If there is more than one flag, we should order the flags alphabetically – e.g.:
/pattern/giv
That makes ordering consistent and is also how JavaScript displays regular expressions:
> String(/pattern/vgi)
'/pattern/giv'
Our regular expression contains two positional capture groups. If we name them, they describe their purposes and we need less external documentation:
const RE_API_SIGNATURE =
/^(?<prefix>new |get )?(?<name>[A-Za-z0-9_.\[\]]+)/;
#
So far, the regular expression is still fairly hard to read. We can change that by adding spaces and line breaks. Since the built-in regular expression literals don’t allow us to do that, we use the library Regex+ which provides us with the template tag regex
:
import {regex} from 'regex';
const RE_API_SIGNATURE = regex`
^
(?<prefix>
new \x20 # constructor
|
get \x20 # getter
)?
(?<name>
# Square brackets are needed for symbol keys
[
A-Z a-z 0-9 _
.
\[ \]
]+
)
`;
That’s much easier to read, right?
The feature of ignoring whitespace in regular expression patterns is called insignificant whitespace.
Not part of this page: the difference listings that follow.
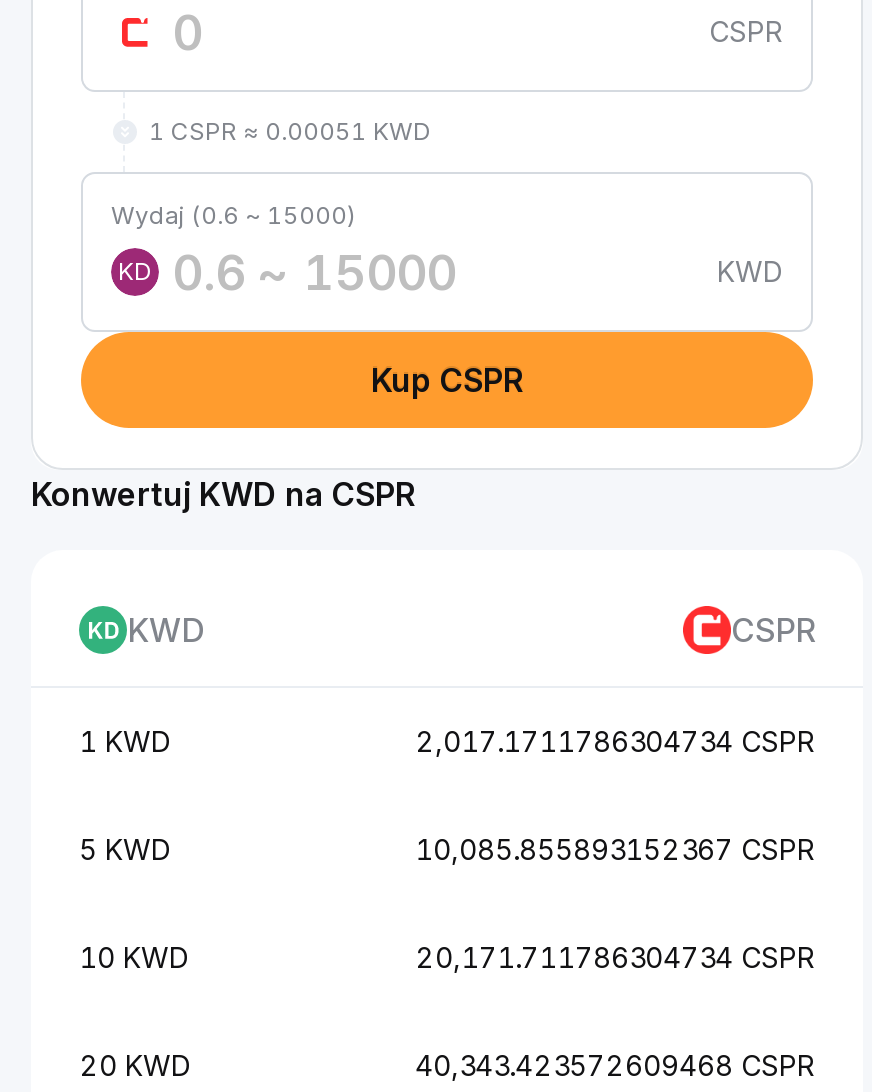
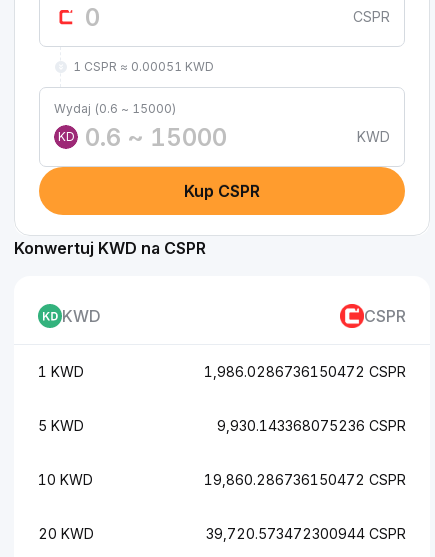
- 2,017.1711786304734 CSPR
+ 1,986.0286736150472 CSPR

- 10,085.855893152367 CSPR
+ 9,930.143368075236 CSPR

- 20,171.711786304734 CSPR
+ 19,860.286736150472 CSPR

- 40,343.423572609468 CSPR
+ 39,720.573472300944 CSPR
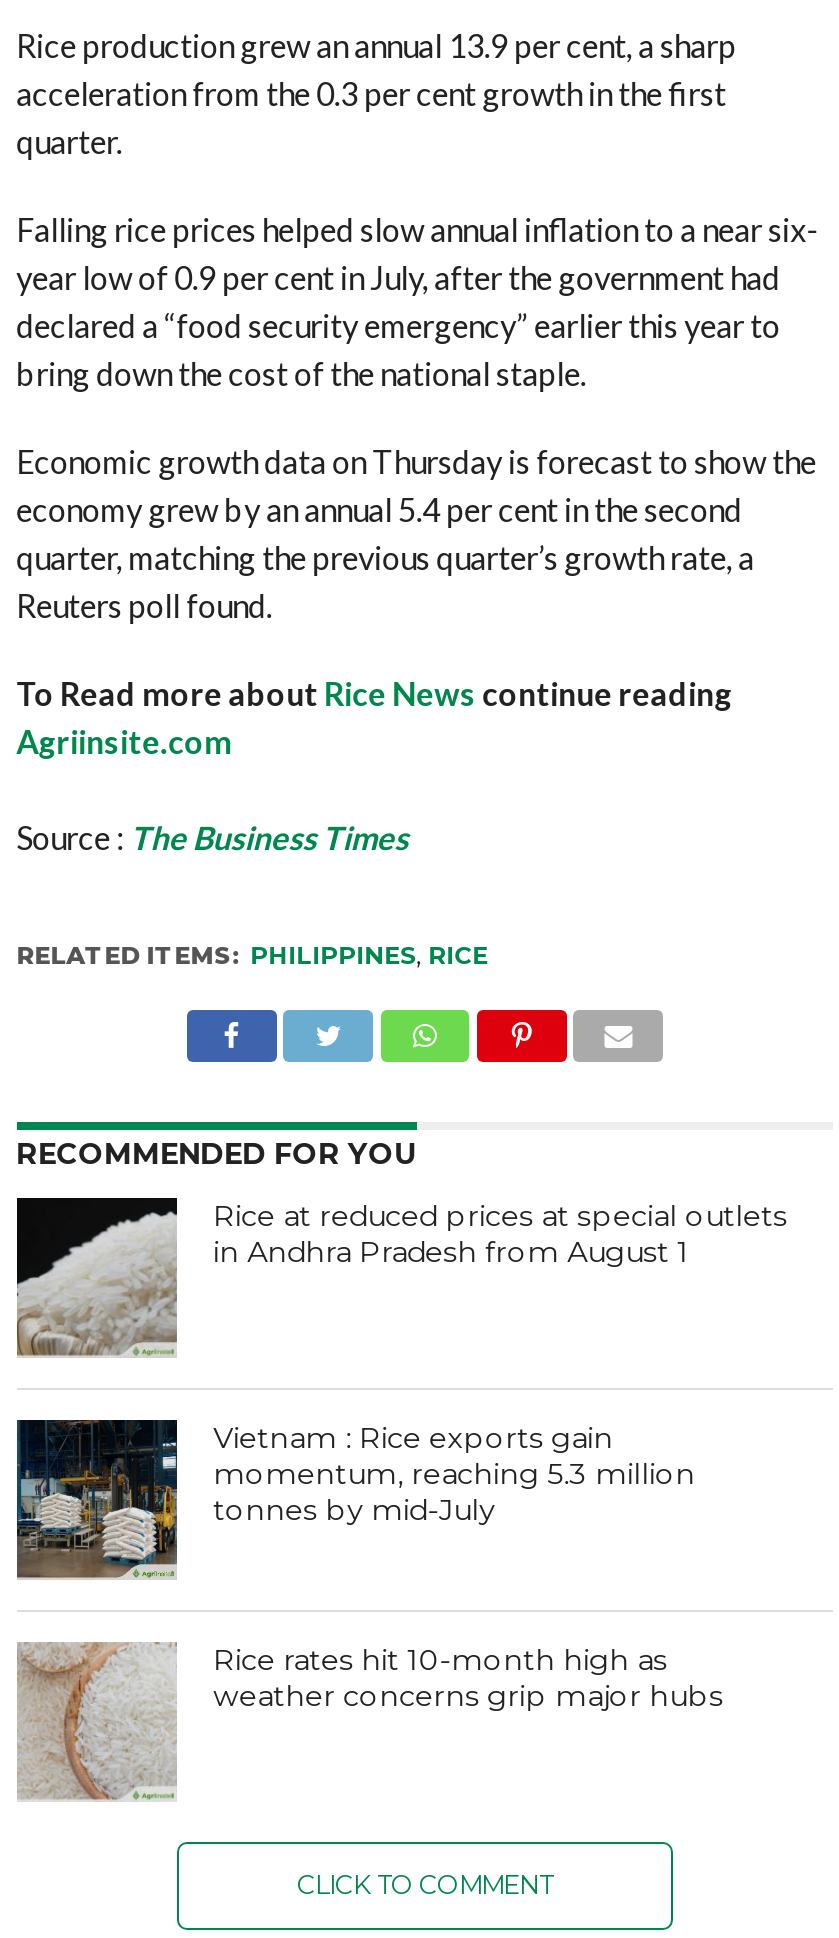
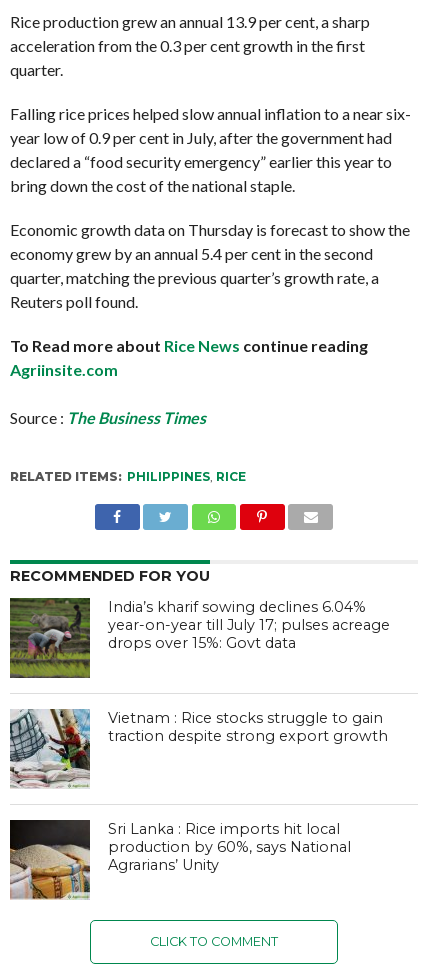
- [image]
- Rice at reduced prices at special outlets
- in Andhra Pradesh from August 1
+ [image]
+ India’s kharif sowing declines 6.04%
+ year-on-year till July 17; pulses acreage
+ drops over 15%: Govt data

- [image]
- Vietnam : Rice exports gain
- momentum, reaching 5.3 million
- tonnes by mid-July
+ [image]
+ Vietnam : Rice stocks struggle to gain
+ traction despite strong export growth

- [image]
- Rice rates hit 10-month high as
- weather concerns grip major hubs
+ [image]
+ Sri Lanka : Rice imports hit local
+ production by 60%, says National
+ Agrarians’ Unity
Additionally, we used a feature called inline comments – which are started by hash symbols (#
).
Two observations:
\x20
to express that there is a space after new
and after get
.In the future, JavaScript may get built-in support for insignificant whitespace via a flag /x
(ECMAScript proposal).
With the regex
template tag, the following flags are always active:
/v
/x
(emulated) enables insignificant whitespace and line comments via #
./n
(emulated) enables named capture only mode, which prevents numbered groups from capturing. In other words: (pattern)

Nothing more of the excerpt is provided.